İşkence açıklaması: ‘Yapmışımdır’
‘Babalar operasyonu’ ile ilgili konuşan Eymür, “Dündar Kılıç’ın size yönelik ağır suçlamaları var. İşkence yaptınız mı?” sorusunu “İşkence sayılmaz. Zaten oraya düşmek işkence sayılır. Gözleri kapalı devamlı, küçük bir hücrede kalıyor. Oraya düşmek yeterli” ifadeleriyle yanıtlayan Eymür, kaba dayak ve elektrik gibi yöntemlerle işkence yapıp yapmadığı konusunda sorulan soruya ise “Yapmışımdır” yanıtını verdi ve ‘pişman olmadığını’ söyledi:
“Duymam, çünkü aşırı bir şey yapmadık. Daha çok taktikleri kullanmak istedim. Bizim hanım arkadaşları bağırtırdık. “Kızını aldık” derdik sonra suçluya. Bağıran bizim arkadaşımız. “Konuşacaksan konuş sıkıntıya girecekler yoksa” derdik mesela. Tiyatro yapardık biraz.”

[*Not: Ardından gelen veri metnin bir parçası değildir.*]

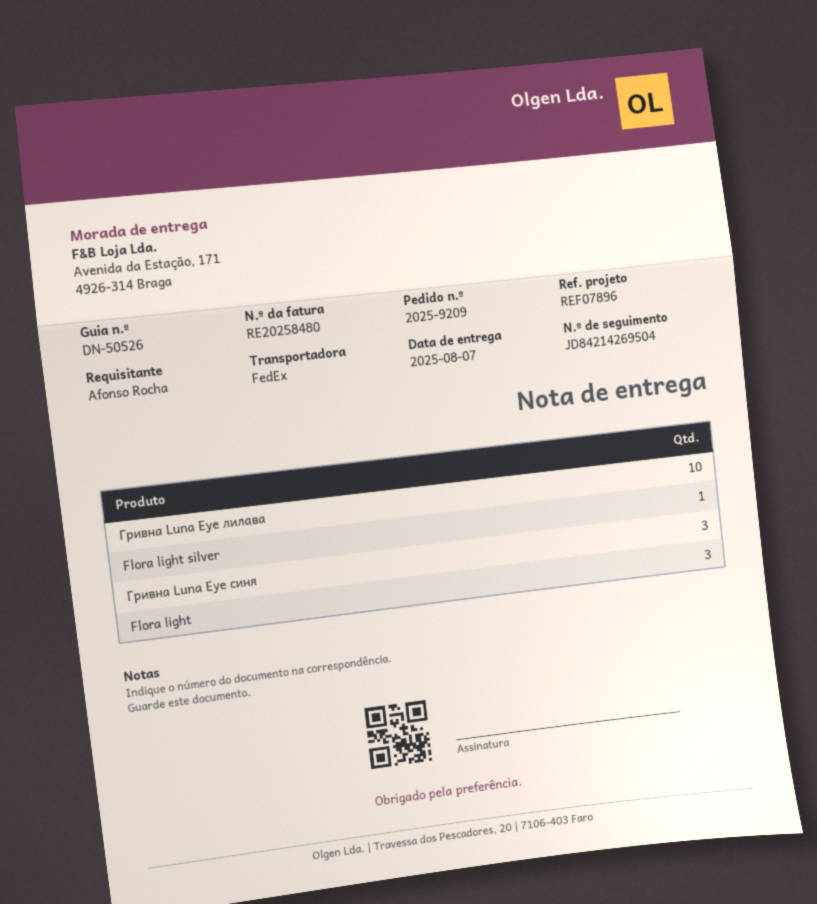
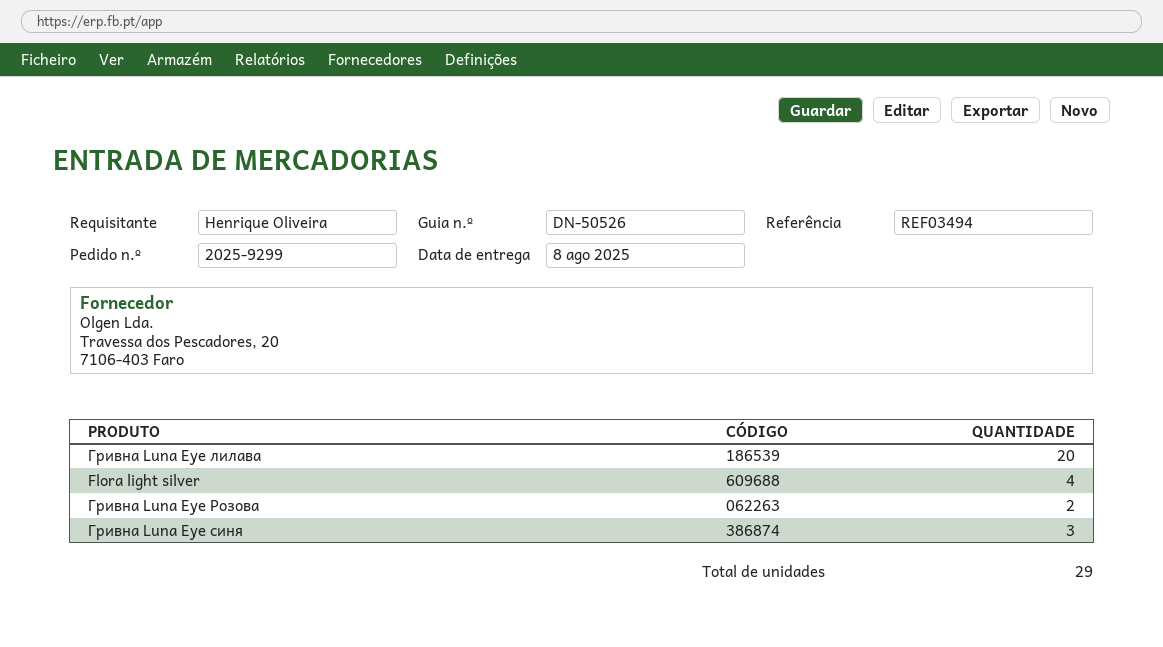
order number: 2025-9209 -> 2025-9299
delivery date: 2025-08-07 -> 2025-08-08
reference: REF07896 -> REF03494
ordered by: Afonso Rocha -> Henrique Oliveira
Гривна Luna Eye лилава: 10 -> 20
Flora light silver: 1 -> 4
Flora light: 3 -> none
Гривна Luna Eye Розова: none -> 2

‘Patlamanın olduğu yerde 17 metre çukur açıldı’
PKK lideri Abdullah Öcalan’a yönelik operasyonlarla ilgili de konuşan Eymür, kendi düzenledikleri operasyonun ‘başarısız olsa da Suriye’yi ürküttüğünü’ iddia etti:
“Apo’yu öldüremedik ama öyle büyük bir patlama yaptık ki Suriye ürktü. O zamanki Kara Kuvvetleri Komutanı’nın bir beyanı oldu. O konuşmadan sonra Suriye’den çıkarttılar. Yani ön ayak oldu. Bir başarıdır. Korkuttu çünkü Suriye’yi. 17 metre çukur açılmış patlamanın olduğu yerde.”
‘Ben de ölebilirdim’
İstanbul Arnavutköy’de 1972 yılında öldürülen sosyalist Ulaş Bardakçı’nın ‘yargısız infazla öldürülmesi’ ile ilgili de konuşan Eymür, söz konusu iddiaları reddederek “Ben de ölebilirdim, milim kaldı ölmeme” dedi.
Eymür, Bardakçı’nın öldürülmesine ilişkin “Bardakçı’nın kaldığı eve gittik. Kolejli bir kızın eviydi. Bina sahibi Mahmut Dikler’di. Siyasi şubenin başıydı Dikler. Evde girdik arama yaptık. Peruk buldum ben bir odada, yatak odasında. Aldım peruğu evin kiracısı olan Lale Arıkdal’a gittim, bu peruk kimin dedim. O arkadaşımın dedi. O arada bir kıyamet koptu. Benim girdiğim odaya giren polis memuru, fermuarlı dolabı açıyor. Ben de bakabilirdim orada, bakmadım. Kıza sormam beni kurtardı. Polis memuru yaralandı. Ağır yaralandı. Karnından yedi. O da ateş ediyor, dolap yıkılıyor. Ulaş Bardakçı böyle öldü. Dışarıdan da ateş açtılar bizimkiler. ‘Biz varız içeride’ dedik” açıklamasında bulundu.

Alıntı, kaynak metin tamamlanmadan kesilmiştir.